Juanita starb um 1440 bis 1450, ihr Tod trat durch einen Bruch des Schädels oberhalb des rechten Auges mit anschließenden Blutungen ein. Der 5 cm lange Bruch rührt von einem Schlag gegen ihre rechte Schläfe her. Es wird vermutet, dass sie vor ihrem gewaltsamen Opfertod auch Drogen verabreicht bekam. Aus den Untersuchungen des erhaltenen Mageninhalts ergab sich, dass sie den Tag vor ihrem Tod gefastet hatte.

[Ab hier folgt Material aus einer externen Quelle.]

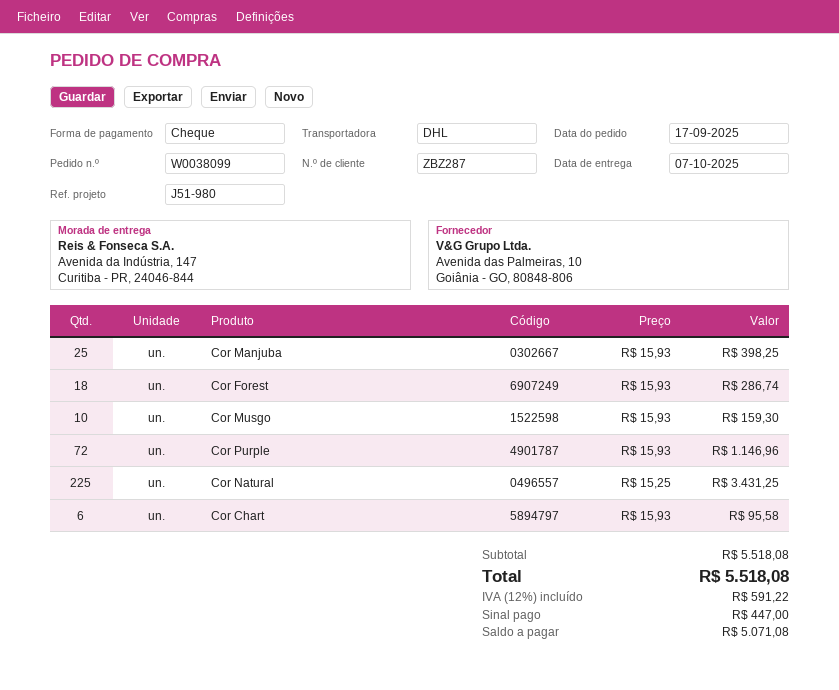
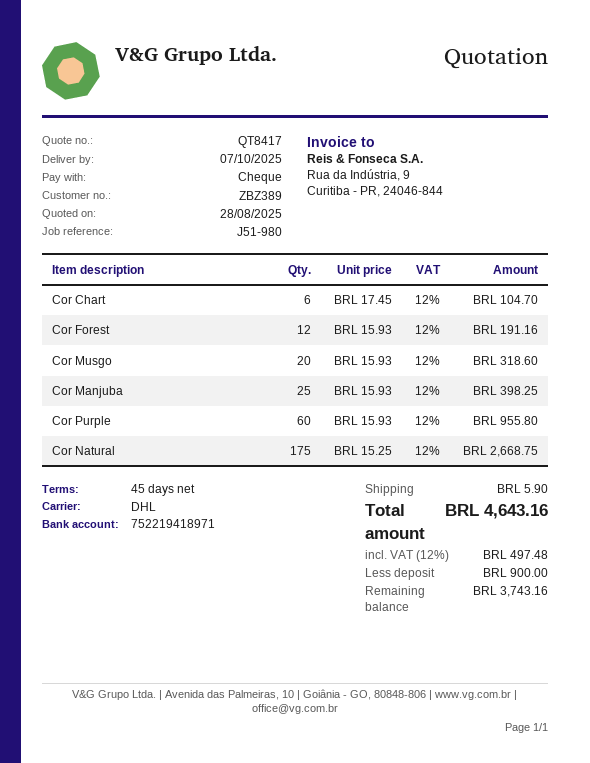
customer number: ZBZ287 -> ZBZ389
Cor Forest: 18 x 15.93 = 286.74 -> 12 x 15.93 = 191.16
Cor Musgo: 10 x 15.93 = 159.30 -> 20 x 15.93 = 318.60
Cor Purple: 72 x 15.93 = 1146.96 -> 60 x 15.93 = 955.80
Cor Natural: 225 x 15.25 = 3431.25 -> 175 x 15.25 = 2668.75
Cor Chart: 6 x 15.93 = 95.58 -> 6 x 17.45 = 104.70
shipping: none -> 5.90
tax: 12% = 591.22 -> 12% = 497.48
total: 5518.08 -> 4643.16
deposit: 447.00 -> 900.00
balance: 5071.08 -> 3743.16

Noch heute herrscht große Anerkennung für die damaligen Bergbesteigungen der Inkas, die mit ihrer dünnen Ausrüstung und ohne technische Hilfsmittel Höhen von mehr als 6000 Metern erreichten. So muss auch Juanita, an deren Füßen man Sandalen fand, von Anfang an gewusst haben, dass sie zu ihrer Opferung an den Ampato auf diesen Berg stieg. Diese Opferung galt zur Zeit der Inkas als eine der höchsten Ehren, die einem Individuum zukommen konnte. Sie wurde durch die begleitenden Priester durchgeführt.

Untersuchungen

Kurz nach ihrem Fund wurde Juanita an das Johns Hopkins Hospital in Baltimore, Maryland, gebracht, wo sie einer Computertomographie sowie Röntgenuntersuchungen unterzogen wurde, hier wurden unter anderem die Fraktur des Schädels und der Mageninhalt festgestellt bzw. untersucht. Am Institut für Genforschung in Maryland (Institute for Genomic Research (TIGR)) wurden ihr DNA-Proben entnommen. Durch die Studie an ihrer DNA konnte gezeigt werden, dass die Menschen, die Amerika über die Beringstraße erreichten aus Taiwan und Korea kamen.

Ausstellungsgeschichte

Nach den wissenschaftlichen Untersuchungen wurde die Mumie als Ausstellungsstück auf eine Tour durch die Vereinigten Staaten (1996) und Japan (1999) geschickt. National Geographic widmete der Expedition, die zu ihrer Entdeckung führte, im Juni 1996 einen ausführlichen Bericht.

Vereinigte Staaten 1996

Während ihres Aufenthalts in den Vereinigten Staaten kam es auch zu einem Treffen mit dem Präsidenten der Vereinigten Staaten dieser Zeit, Bill Clinton. Der Präsident soll bei dem Anblick der Mumie (von einigen Quellen bei einem Dinner in Stamford, Connecticut von anderen im Museum von National Geographic) gesagt haben If I were a single man, I might ask that mummy out. That's a good-looking mummy! (Wenn ich Single wäre, ich würde diese Mumie zum Essen einladen. Das ist eine wirklich hübsche Mumie!). Peruanische Wissenschaftler sollen diese Aussage als geschmacklos kommentiert haben.

Japan 1999

Die Reise durch Japan dauerte 15 Monate und forderte dreizehn mal einen Umzug. Umstände, die den Zustand der Mumie bedrohen konnten.

Gegenwärtige Situation

Nach ihren beiden Auslandsreisen wurde Juanita wieder in das Museo Santuarios Andinos in Arequipa gebracht, wo sie in einer speziell angefertigten Tiefkühl-Vitrine bei gut −19 °C aufbewahrt wird und von den Besuchern des Museums besichtigt werden kann. Über ihren Verbleib gab es aber weiterhin Streitigkeiten: Der Bürgermeister von Cabanaconde, dem Ort, der ihrem Fundort am Ampato am nächsten gelegen war, forderte den Leichnam zur Ausstellung in seiner Stadt ein. Es ging hierbei vor allem um die Erlöse aus dem Eintrittsgeldern, an denen seine Ortschaft nicht beteiligt wurde. Cabanconde eignet sich jedoch nicht zur langfristigen Ausstellung der Mumie, da hier weder die technischen Voraussetzungen für eine langfristige Aufbewahrung noch für notwendige Überprüfungen und Tests vorhanden sind.

Weitere Opferfunde

Neben Juanita werden noch andere Mumien von Menschenopfern der Inkazeit im Museo Santuarios Andinos ausgestellt. Es handelt sich hierbei auch um Kinder, die Urpicha (Quechua für Kleine Taube), die auf dem Vulkan Picchu Picchu gefunden wurde, Sarita (benannt nach ihrem Fundort, dem Sarasara-Vulkan) genannt wurden sowie fünf weitere Mumien, die am Vulkan El Misti nahe Arequipa gefunden wurden.